En matière de climatisation et de refroidissement des espaces, certains hébergeurs travaillent avec des systèmes recyclant l’air de l’extérieur. C’est le cas d’OVH, qui précise : « Nous travaillons toujours à améliorer nos éco-salles, reposant sur un refroidissement basé sur l’air extérieur et sans climatisation. » La dépense en énergie est donc considérablement réduite dans ce cas de figure.
La plupart des hébergeurs sont équipés de plusieurs centres de données, dont des sites de secours dans différents emplacements, en France et dans le monde. Internet.fr dispose ainsi de deux sites en France et d’un  autre en Italie, avec « une supervision 24/7 des solutions de monitoring par astreinte sur site et distante ». Les PRA (plan de reprise d’activité) sont ainsi organisés : « Il existe un PRA synchrone avec répartition de charges entre Odyssée et Galvani (ndlr : les deux sites français d’Internet.fr), un PRA asynchrone avec le plateau italien. » Des possibilités d’archivage sont proposées aux clients, notamment dans le cas d’Internet.fr, qui détaille : « Des systèmes de sauvegarde par robots de sauvegarde LTO avec possibilité de duplication/externalisation géographique, archivage en armoire forte ou archivage électronique sur baie de grande capacité » sont ainsi offertes par Internet.fr.

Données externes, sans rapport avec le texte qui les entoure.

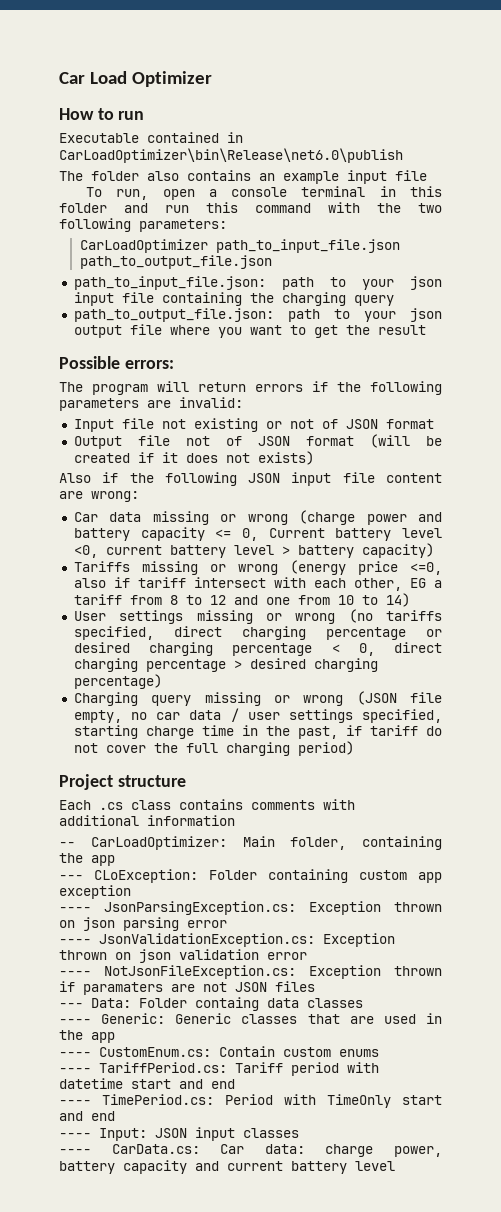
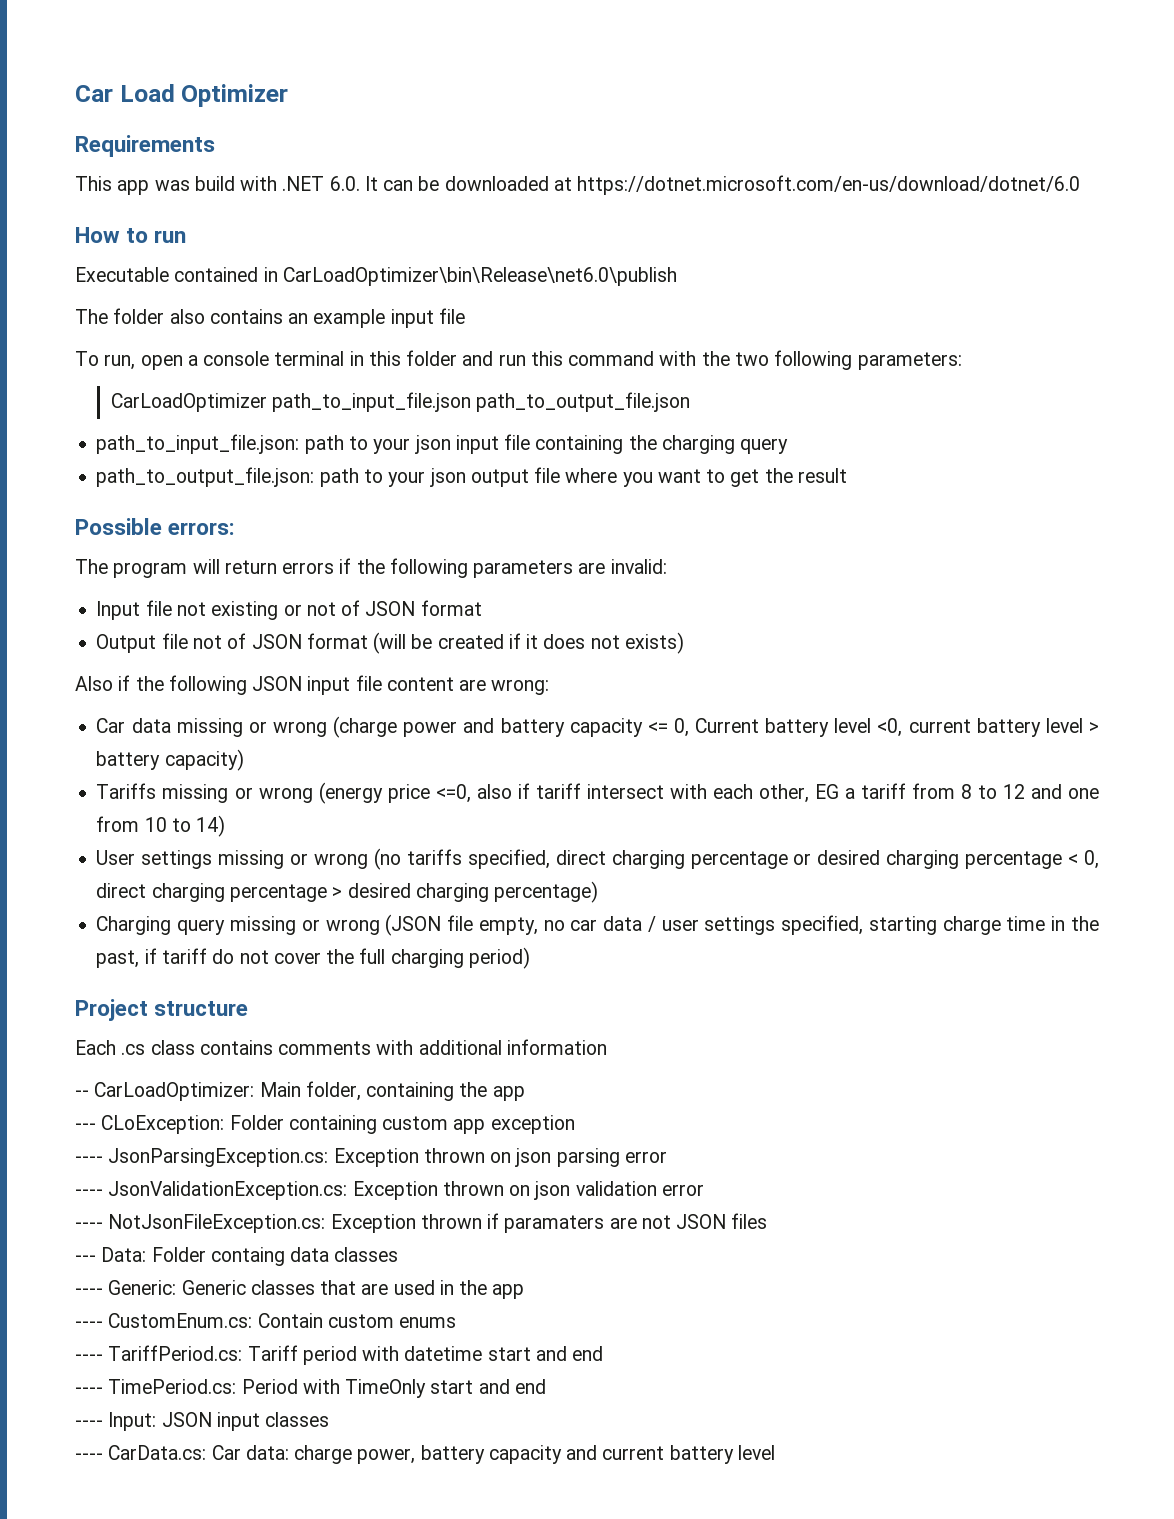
+ Requirements
+ This app was build with .NET 6.0. It can be downloaded at https://dotnet.microsoft.com/en-us/download/dotnet/6.0

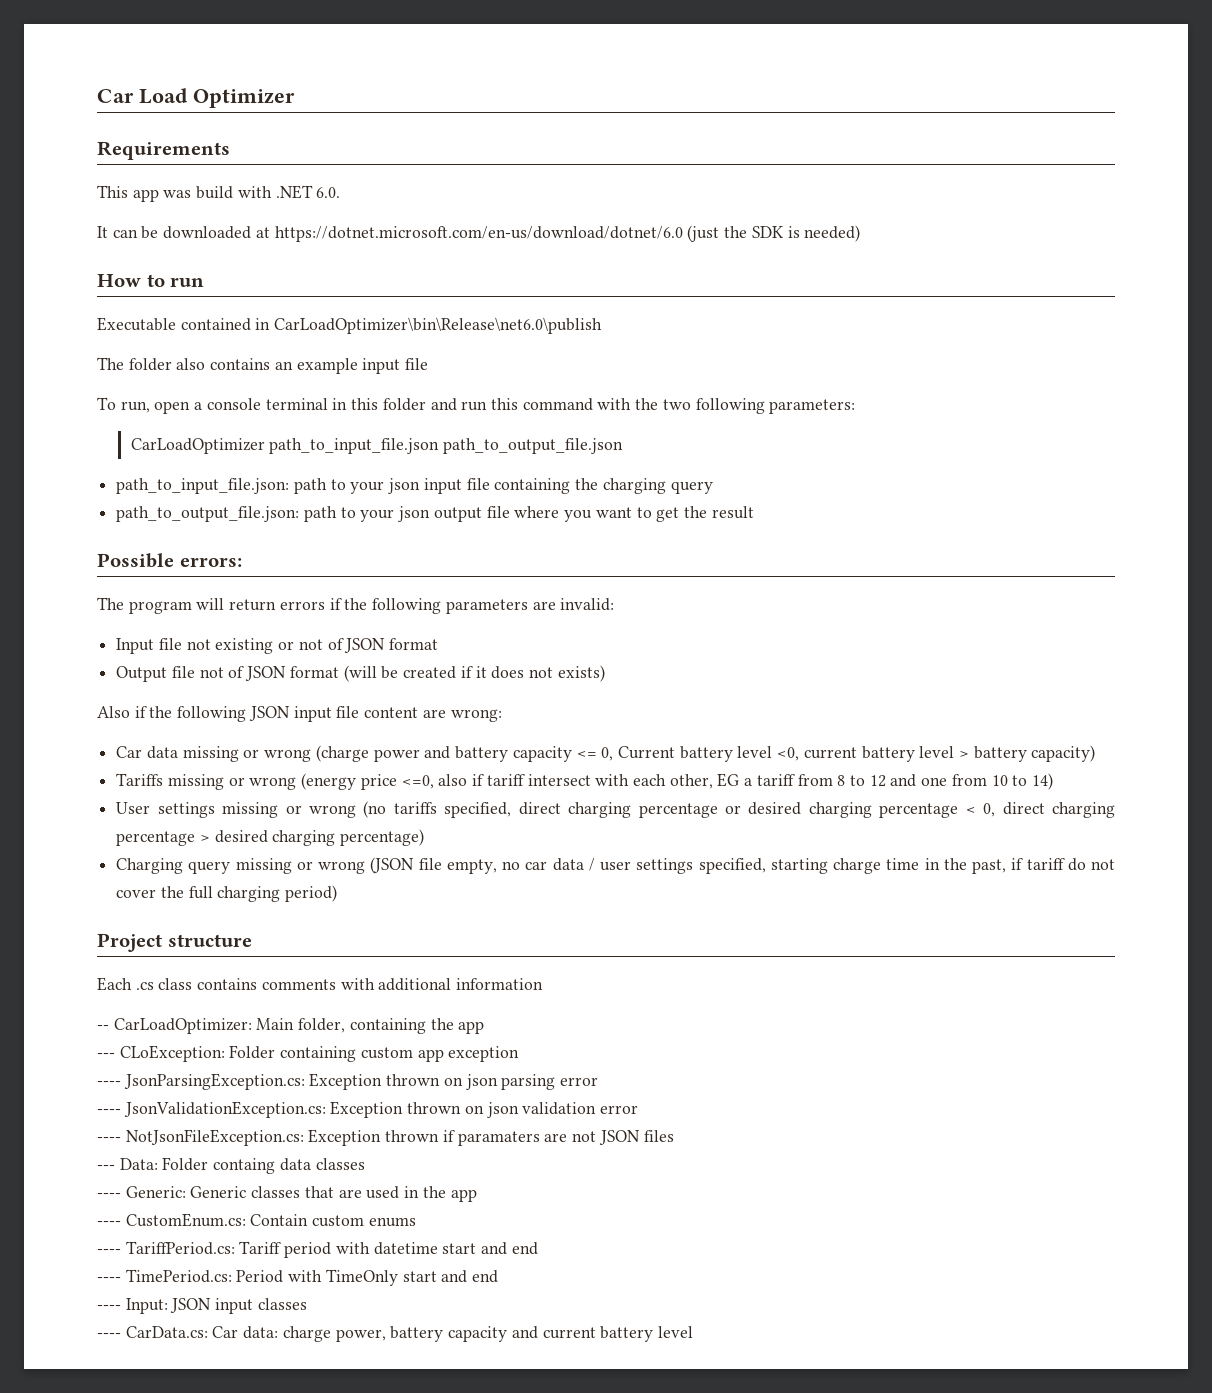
- This app was build with .NET 6.0. It can be downloaded at https://dotnet.microsoft.com/en-us/download/dotnet/6.0
+ This app was build with .NET 6.0.
+ It can be downloaded at https://dotnet.microsoft.com/en-us/download/dotnet/6.0 (just the SDK is needed)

Des certifications et des engagements qualité poussés au maximum
Le niveau de service doit être aussi garanti et les hébergeurs offrent pour la plupart une garantie de disponibilité de 99,9 %, avec des pénalités à payer en cas d’incident et de rétablissement du service avec retard. Orange Business Services souligne à cet égard qu’ils « définissent le SLA comme un contrat de service qu’[ils] doi[vent] respecter (démarche conforme à ITIL V3). Le SLA est un contrat dans lequel Orange formalise la qualité du service pour répondre aux exigences de [ses] clients. Orange Business Services fournit des plans d’assurance qualité et sécurité conforme à ISO 27002 (guide de bonnes pratiques) suivant les exigences des clients ».
Agarik précise de son côté que « des engagements de disponibilité sont assurés avec chaque client. Les engagements de base d’Agarik concernent la disponibilité du réseau et des équipements ». Il mentionne ainsi qu’il peut proposer un GTR (garantie de temps de rétablissement) réseau de 30 minutes, un GTR système d’une heure et un GTR matériel de deux heures. De plus, Agarik a entamé une démarche pour la certification ISO 27001 (système de gestion de la sécurité de l’information).